Future Directions in Genes and Genomes

In medicine, a major challenge is to unravel the genetic basis of common diseases, which at some stage during life may affect the majority of individuals in all populations. The Human Genome Project has produced the resources to tackle these multifactorial disorders such as cardiovascular disease, cancer, diabetes, bipolar disorder, asthma, multiple sclerosis, etc. These complex traits do not exhibit mendelian inheritance patterns often observed with single gene disorders such as cystic fibrosis. Instead, the action of several genes, each with a small effect and environmental influences, can be expected to modify the risk of disease. Various types of association studies are used in an attempt to define the genes that underlie the propensity for some individuals to develop such diseases. Population- and family-based association studies such as whole genome association studies and affected sib pair analysis make use of the gene maps, polymorphic marker resources and genometechnologies in the attempt to pinpoint small regions of chromosomes associated with the disease phenotype. Chromosomal regions showing positive association with disease can then be subjected to detailed analysis by efficient resequencing strategies1 and functional studies in the attempt to identify the causative mutations. As the genome becomes better understood, it is expected that more complex trait genes and mutations will be identified, leading to an improved understanding of molecular pathology and, it is hoped, new effective therapies.

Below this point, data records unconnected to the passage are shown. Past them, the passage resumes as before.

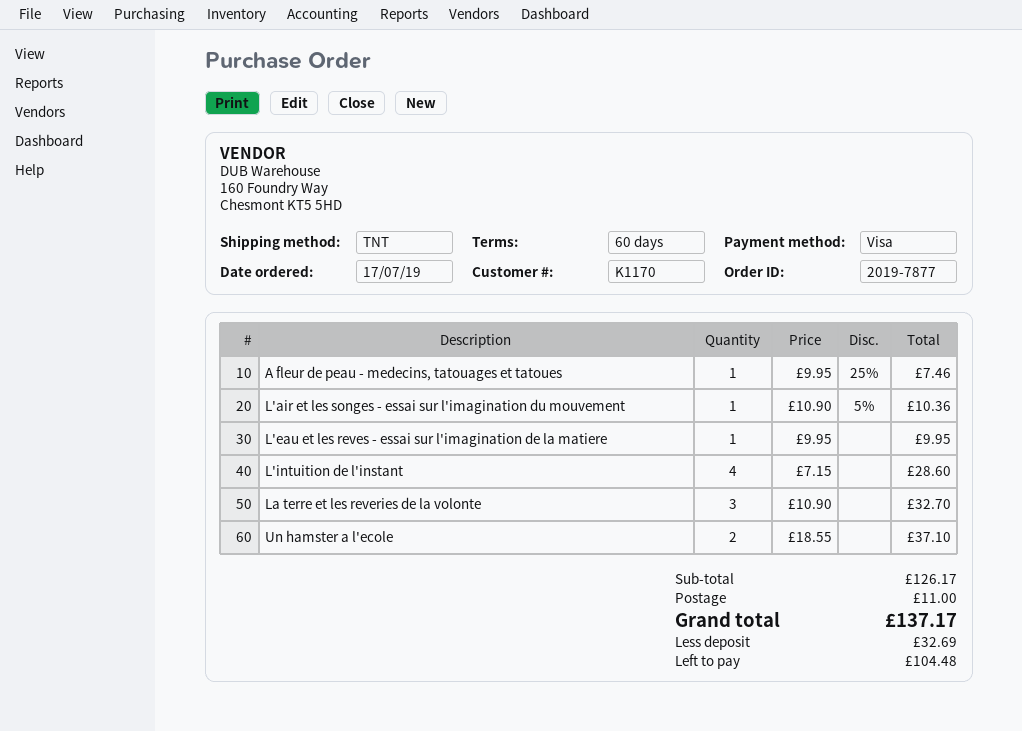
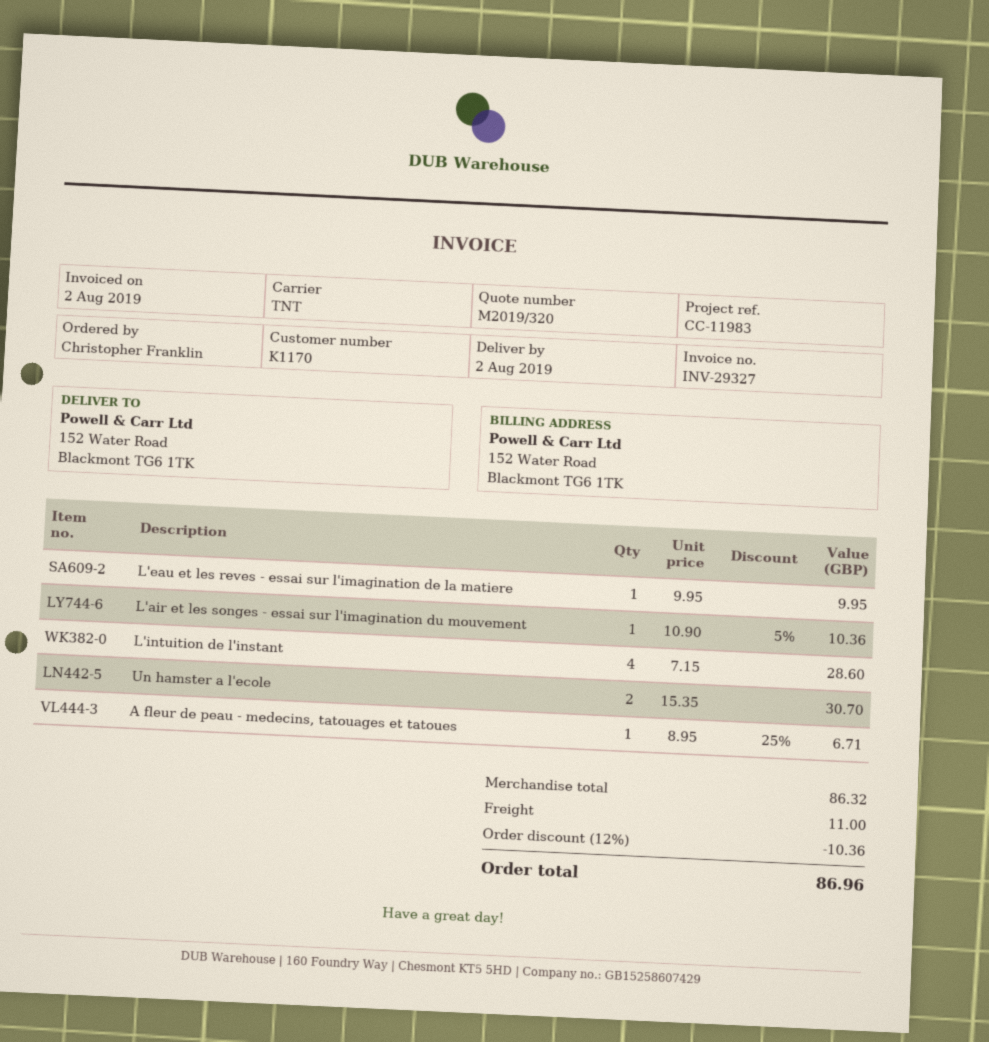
A fleur de peau - medecins, tatouages et tatoues: 1 x 9.95 - 25% = 7.46 -> 1 x 8.95 - 25% = 6.71
La terre et les reveries de la volonte: 3 x 10.90 = 32.70 -> none
Un hamster a l'ecole: 2 x 18.55 = 37.10 -> 2 x 15.35 = 30.70
subtotal: 126.17 -> 86.32
discount: none -> 12% = 10.36
total: 137.17 -> 86.96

Interestingly, except for a few promising cases,106 the optimistic predictions for gene therapy that were made more than 20 years ago have not yet been fulfilled. Understanding the expression patterns of transcription of disease predisposing genes (from microarray data, for example) seems to offer more potential for therapeutic developments.
For instance, there have been considerable advances in the field of RNA silencing or transcriptional inactivation, which fosters the belief that small interfering RNA (siRNA) molecules could one day have a therapeutic role in common diseases, including cancers, by ‘switching off’ deleterious gene expression.
The genome projects and gene analysis in other species can be expected to produce enormous scientific and economic benefits. The information from the genome projects of model organisms such as mouse, fruit fly, yeast and the nematode worm has been integrated with the human data to provide insights into evolution, refining maps, etc.
Animal and plant genome projects are of great importance to agriculture and biotechnology. Transgenesis or genetic modification (GM) of food organisms, both plant and animal, is likely to grow in importance, particularly as world food supplies become more stretched. Genetically modified crops, principally corn, soybean, rapeseed and cotton, have already been produced with a range of GM characters such as herbicide resistance, insect resistance, virus resistance, delayed fruit ripening
(tomato), altered oil content, etc. In the next decades, transgenic animals that produce increased yields of meat, improved health, disease resistance, optimised fat content and ability to thrive in different environments could be produced. Transgenics also holds great promise for the low-cost production of pharmaceuticals such as therapeutic proteins expressed in milk and plants. The growing effort of genome sequencing and gene discovery promises to overcome the previously encumbering difficulties associated with locating genes for species improvement, new antibiotic targets, etc. However, before implementation of these new GM strategies can occur, a full risk assessment is necessary to understand the possible impacts on human health and the environment.